DATA FOR ANALYSIS Start Marker

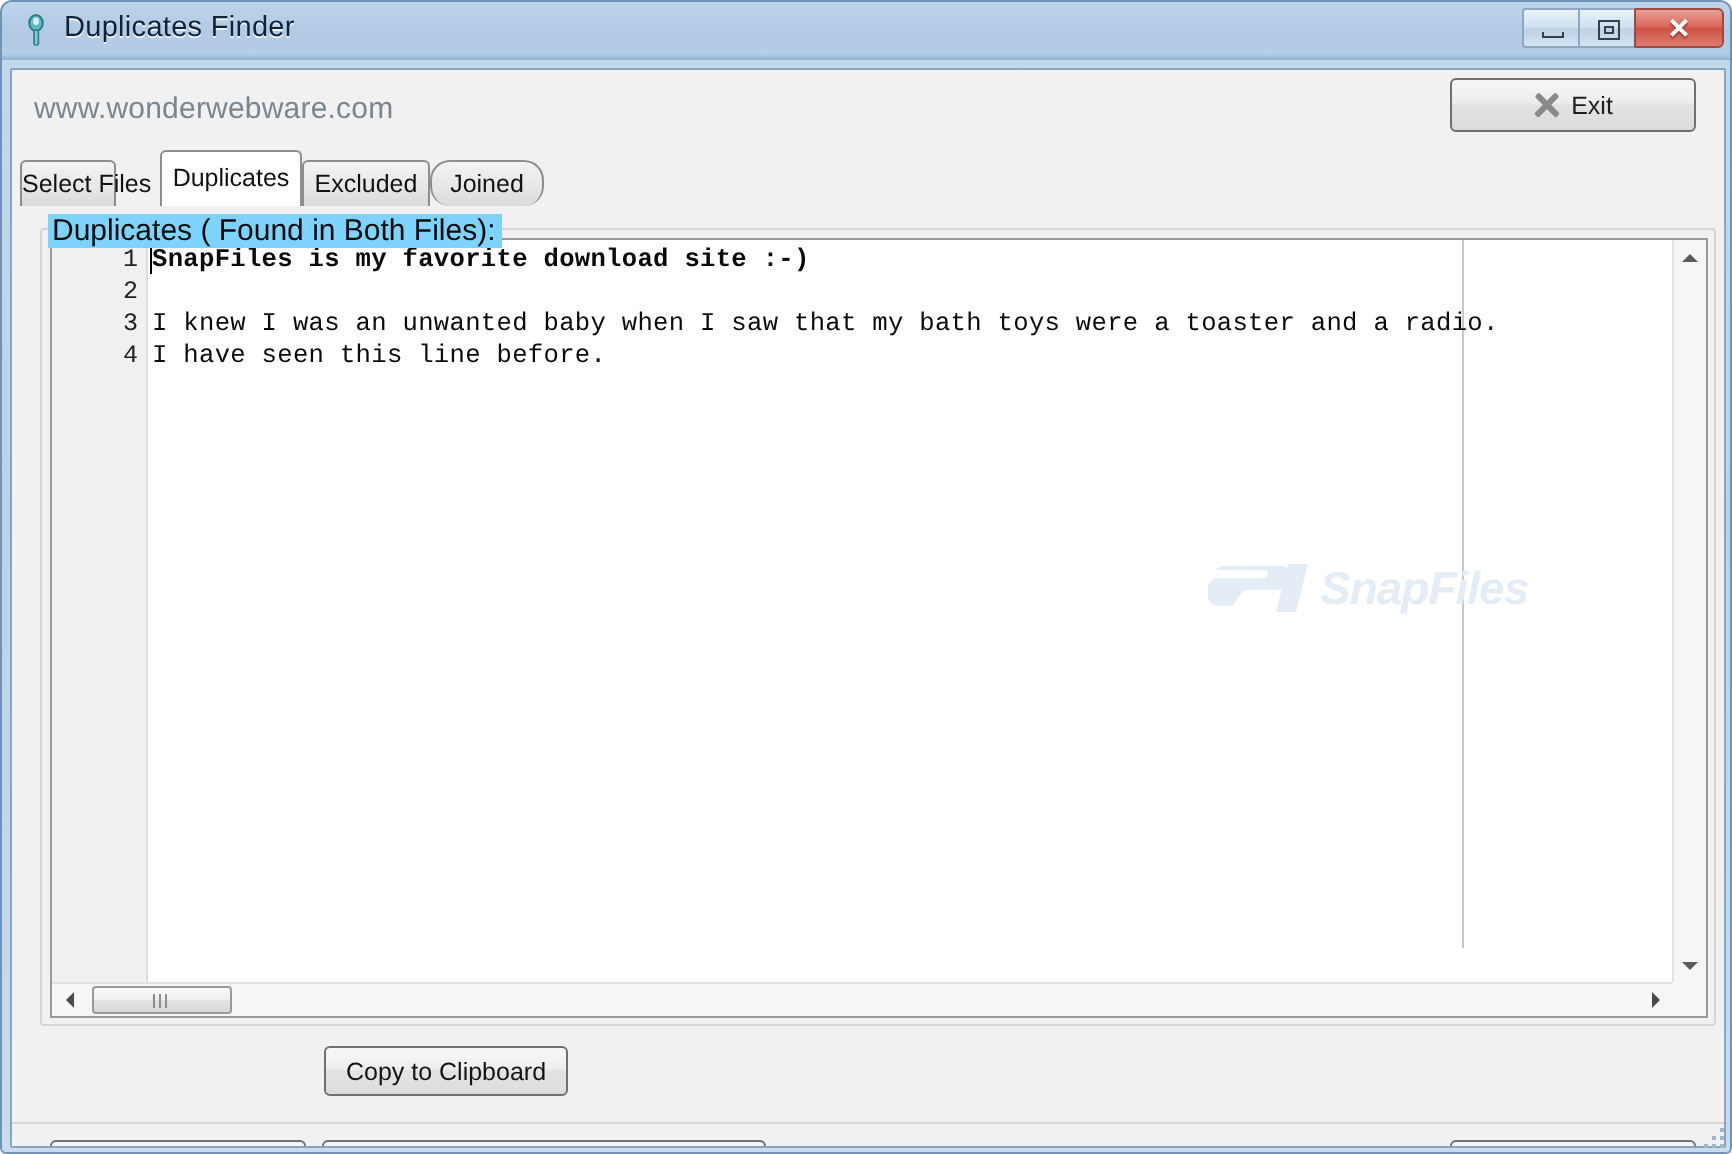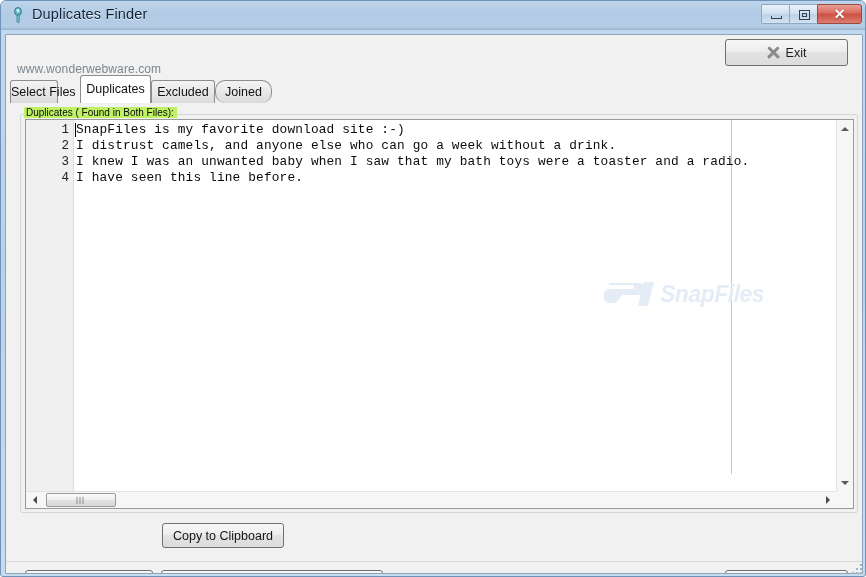--- a/index.html
+++ b/index.html
@@ -121,25 +121,24 @@
     box-sizing: border-box;
     background: #f1f1f1;
     border: 1px solid #8ba4bd;
     border-radius: 1px;
     overflow: hidden;
   }
 
   .url-label {
     position: absolute;
     left: 11px; top: 11px;
-    font-size: 12px;
+    font-size: 15px;
     color: #7c8691;
     letter-spacing: 0.1px;
     white-space: nowrap;
-    margin-top: 16px;
   }
 
   
   .exit-btn {
     position: absolute;
     left: 719px; top: 4px;
     width: 123px; height: 27px;
     box-sizing: border-box;
     border: 1px solid #707070;
     border-radius: 3px;
@@ -200,22 +199,22 @@
   
   .groupbox {
     position: absolute;
     left: 14px; top: 72px;
     width: 838px; height: 406px;
   }
   .group-label {
     position: absolute;
     left: 4px; top: 0;
     padding: 0 3px 0 2px;
-    background: #bef264;
-    font-size: 10px;
+    background: #7dd3fc;
+    font-size: 15px;
     color: #0a0a0a;
     white-space: nowrap;
     z-index: 3;
   }
   .group-frame {
     position: absolute;
     left: 0; top: 7px;
     width: 838px; height: 399px;
     box-sizing: border-box;
     border: 1px solid #d6d6d6;
@@ -476,22 +475,21 @@
             <span class="watermark">
               <svg width="230" height="40" viewBox="0 0 230 40">
                 <g fill="#e4edf5">
                   <path d="M6 8 h30 a6 6 0 0 1 0 12 h-18 l-6 8 h-6 a7 7 0 0 1 0 -14 h22 a2 2 0 0 0 0 -4 h-24 z"></path>
                   <path d="M40 7 l10 0 -6 24 -10 0 z"></path>
                 </g>
                 <text x="56" y="27" font-family="Liberation Sans, sans-serif" font-size="23" font-weight="bold" font-style="italic" fill="#e4edf5" letter-spacing="-0.5">SnapFiles</text>
               </svg>
             </span>
 
-            <div class="code-line" style="top:2px;">SnapFiles is my favorite download site :-)</div>
-            <div class="code-line" style="top:18px;">I distrust camels, and anyone else who can go a week without a drink.</div>
+            <div class="code-line" style="top:2px;font-weight:bold;">SnapFiles is my favorite download site :-)</div>
             <div class="code-line" style="top:34px;">I knew I was an unwanted baby when I saw that my bath toys were a toaster and a radio.</div>
             <div class="code-line" style="top:50px;">I have seen this line before.</div>
           </div>
 
           <div class="caret"></div>
 
           <div class="vscroll">
             <div class="vscroll-arrow up">
               <span class="tri up"></span>
             </div>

DATA FOR ANALYSIS End Marker

> **WHAT YOU NEED TO DO**
For each line in the data that contains the string "favorite", give a copy of that line.

> **EXERCISE SOLUTION**
-            <div class="code-line" style="top:2px;">SnapFiles is my favorite download site :-)</div>
+            <div class="code-line" style="top:2px;font-weight:bold;">SnapFiles is my favorite download site :-)</div>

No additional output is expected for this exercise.